• EXERCISE:
Word for word, restate all the records; images are not part of the copy.

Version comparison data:
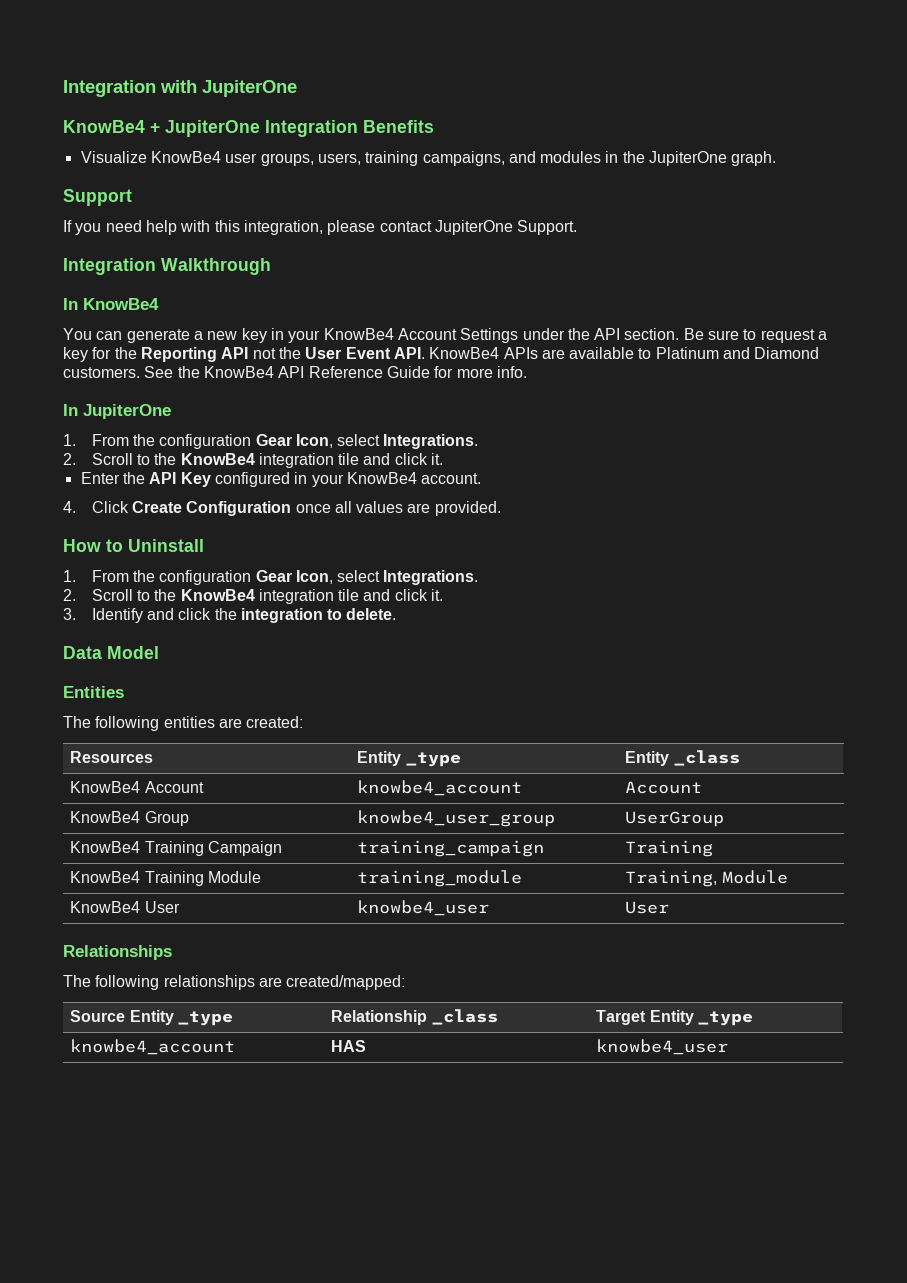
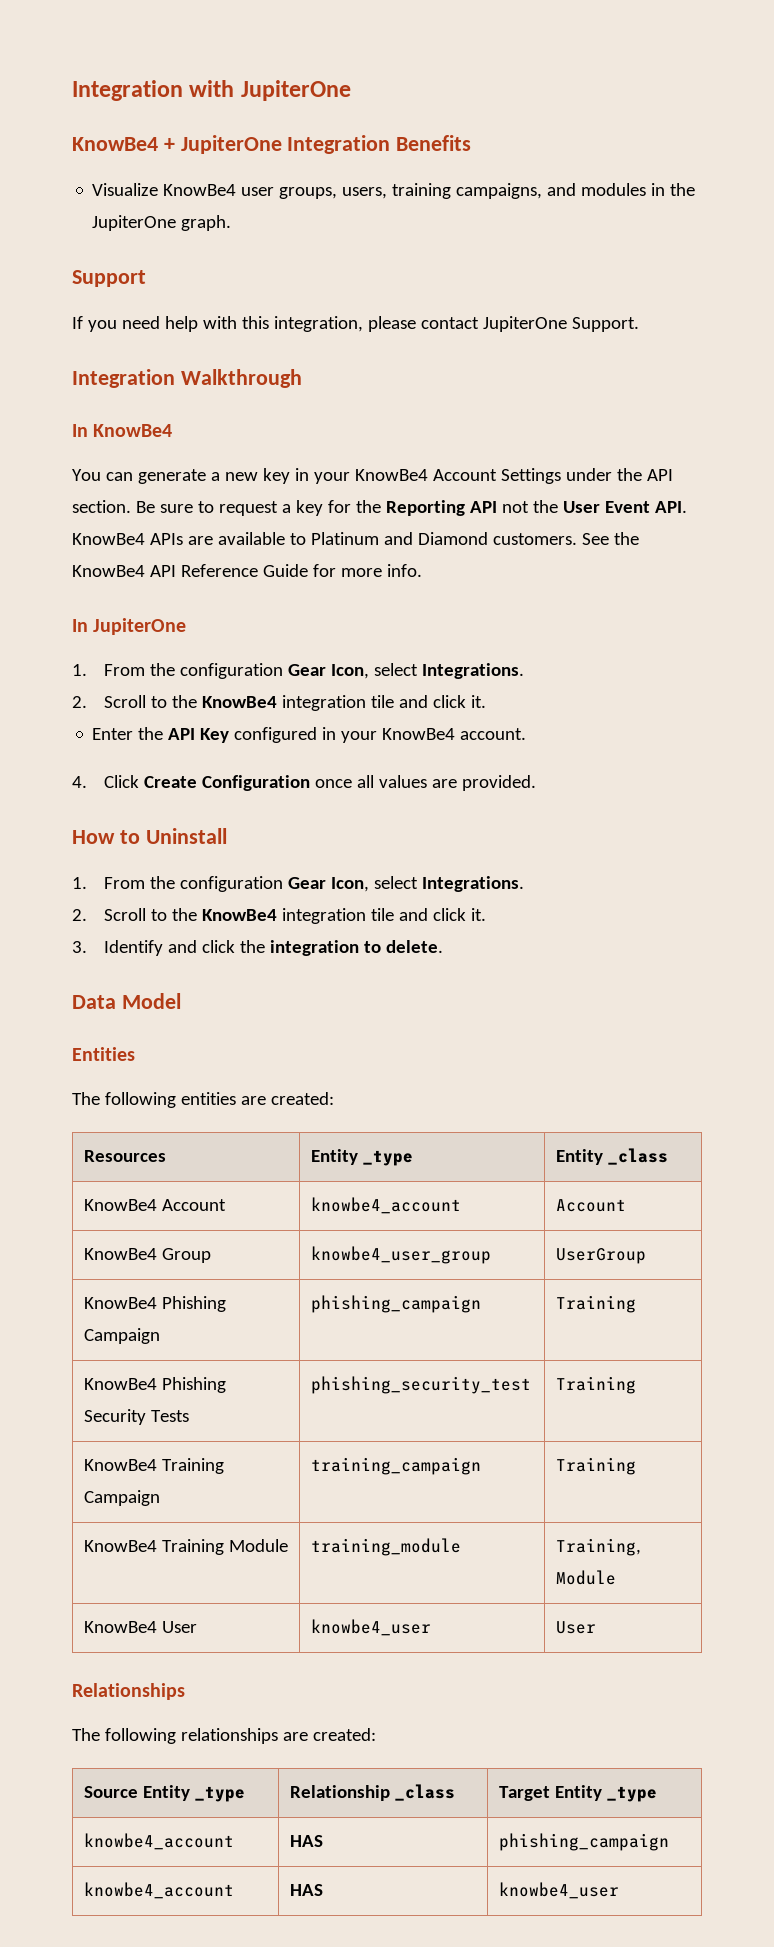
(725, 819) none -> [83,1296,226,1312] [83,1328,160,1344] [310,1295,481,1313] [555,1295,636,1313] [83,1377,226,1393] [83,1409,189,1425] [310,1376,531,1394] [555,1376,636,1394] // KnowBe4 Phishing Campaign | phishing_campaign | Training // KnowBe4 Phishing Security Tests | phishing_security_test | Training
[286,975,406,990] created/mapped: -> [312,1728,376,1741] created:
(753, 1018) none -> [83,1833,234,1850] [289,1835,323,1847] [498,1833,669,1851] // knowbe4_account | HAS | phishing_campaign

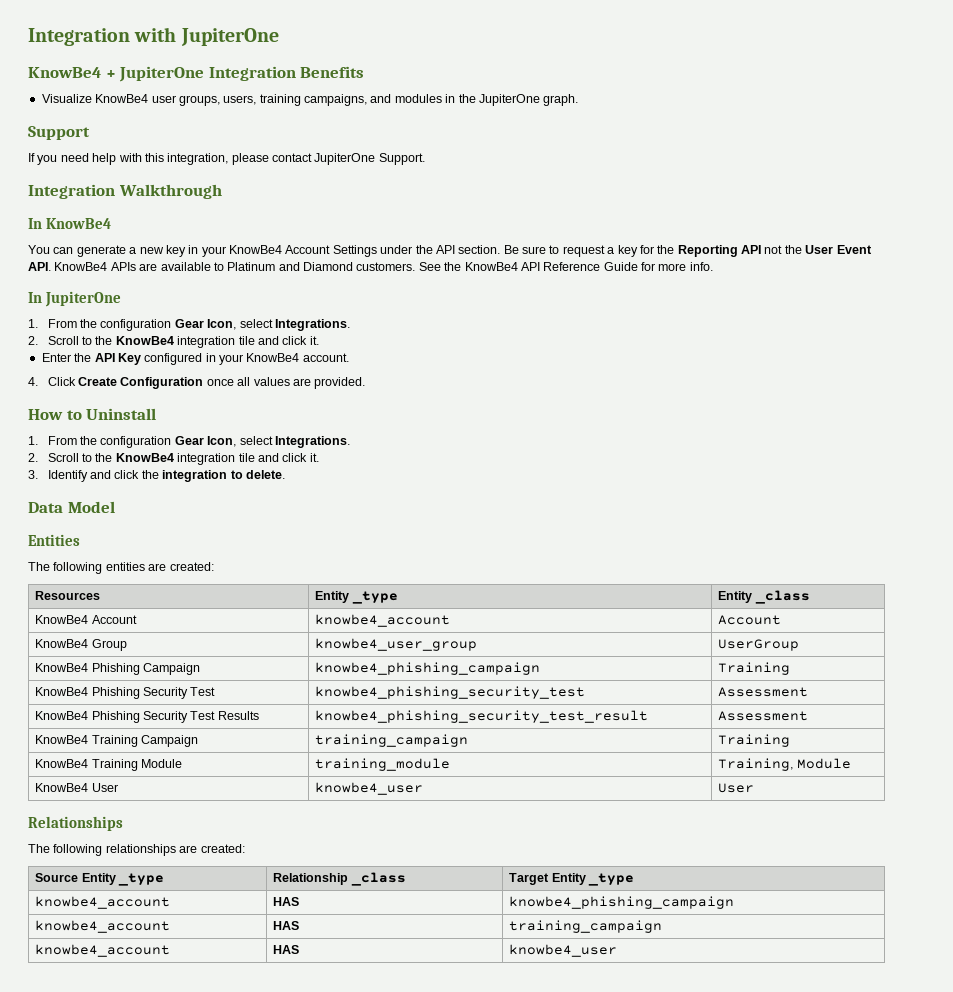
[310,1295,481,1313] phishing_campaign -> [315,662,541,675] knowbe4_phishing_campaign
[150,1410,189,1422] [310,1376,531,1394] [555,1376,636,1394] Tests | phishing_security_test | Training -> [190,687,216,696] [315,686,586,699] [718,687,809,697] [35,711,259,723] [315,710,649,723] [718,711,809,721] Test | knowbe4_phishing_security_test | Assessment // KnowBe4 Phishing Security Test Results | knowbe4_phishing_security_test_result | Assessment
[498,1833,669,1851] phishing_campaign -> [509,896,735,909] [35,920,171,933] [273,921,300,930] [509,920,663,933] knowbe4_phishing_campaign // knowbe4_account | HAS | training_campaign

• ANSWER BOX:
(725, 819) none -> [83,1296,226,1312] [83,1328,160,1344] [310,1295,481,1313] [555,1295,636,1313] [83,1377,226,1393] [83,1409,189,1425] [310,1376,531,1394] [555,1376,636,1394] // KnowBe4 Phishing Campaign | phishing_campaign | Training // KnowBe4 Phishing Security Tests | phishing_security_test | Training
[286,975,406,990] created/mapped: -> [312,1728,376,1741] created:
(753, 1018) none -> [83,1833,234,1850] [289,1835,323,1847] [498,1833,669,1851] // knowbe4_account | HAS | phishing_campaign

[310,1295,481,1313] phishing_campaign -> [315,662,541,675] knowbe4_phishing_campaign
[150,1410,189,1422] [310,1376,531,1394] [555,1376,636,1394] Tests | phishing_security_test | Training -> [190,687,216,696] [315,686,586,699] [718,687,809,697] [35,711,259,723] [315,710,649,723] [718,711,809,721] Test | knowbe4_phishing_security_test | Assessment // KnowBe4 Phishing Security Test Results | knowbe4_phishing_security_test_result | Assessment
[498,1833,669,1851] phishing_campaign -> [509,896,735,909] [35,920,171,933] [273,921,300,930] [509,920,663,933] knowbe4_phishing_campaign // knowbe4_account | HAS | training_campaign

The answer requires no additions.